Published: 21 July 2011 at 16:39

Abstract artwork wins Dr Supanee Gazeley Fine Art Prize at Anglia Ruskin

Anglia Ruskin University student Amanda Graves has won this year’s Dr Supanee Gazeley Fine Art Prize – and a cheque for £2,000!

The competition is open to all final year BA (Hons) Fine Art students studying for their first degree and the prize is awarded for the best body of work on display at the Degree Show.

Dr Gazeley, who is an internationally-renowned artist, graduated in 1962 from Cambridge College of Arts & Technology (CCAT), a forerunner of what is now Anglia Ruskin University.  Before focusing on art, Dr Gazeley was a leading figure in the Hong Kong business community for 40 years.

As well as interests in the computing and property sectors, where she headed up two major groups of companies each supporting thousands of employees, Dr Gazeley is acknowledged for bringing innovative technology from Europe into Hong Kong and in doing so making Hong Kong a serious competitor in the global market within the watch and optical industries.

Amanda Graves caught Dr Gazeley’s eye this year for her series of abstract images depicting cities, and in particular a piece of work titled ‘Metro-cell’.
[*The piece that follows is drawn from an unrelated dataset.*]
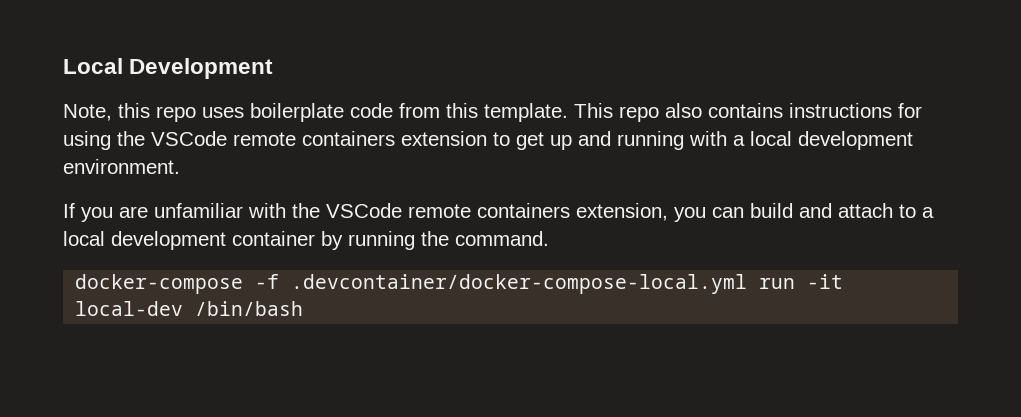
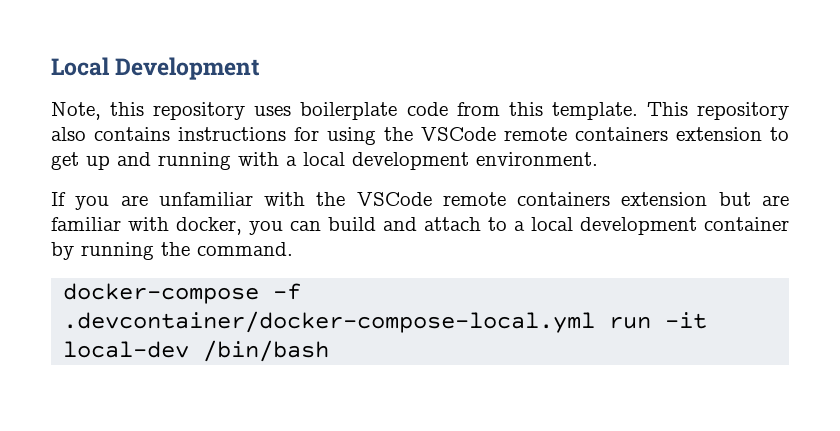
[156,106,196,122] repo -> [153,102,246,120] repository
[619,106,659,122] repo -> [697,102,790,120] repository
[576,203,668,221] extension, -> [621,192,789,206] [51,217,242,235] extension but are familiar with docker,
“My artwork is based around a physical awareness and interaction with the city environment,”

explained Amanda.

“The resulting paintings are developed organically, implying the city itself is an organism forever expanding outwards like an organic cell multiplying to build something bigger.

“Metro-cell developed over a number of weeks, by applying layers and colours, before introducing the cell-like circles on top. I feel that this enhances the organic yet synthetic nature of large modern cities.

“The standard was extremely high within the BA (Hons) Fine Art course and my class mates, tutors and technicians have all helped me to win this prize, because they all played a crucial role in my development as an artist.

“The award means that I can invest in better equipment to allow me to develop further and also explore other styles of painting.”

Dr Gazeley, who was awarded an Honorary Doctorate by Anglia Ruskin in 2007, said:

“Amanda’s wide-ranging work encompasses the very essence of contemporary art, with its bold colours and physical awareness illustrating different aspects of modern city life.

“I’m delighted to be able to support young artists, particularly one as creative as Amanda. I’ll be watching her future career with interest.”

Dr Andy Salmon, Deputy Dean of the Faculty of Arts, Law and Social Sciences, said:

“The BA (Hons) Fine Art cohort graduating this year is a very strong group of artists, and competition for the Dr Supanee Gazeley Fine Art Prize was intense.

“I’m delighted that Amanda has won this prize because she’s a very talented painter and her work is already in demand beyond the confines of Anglia Ruskin.”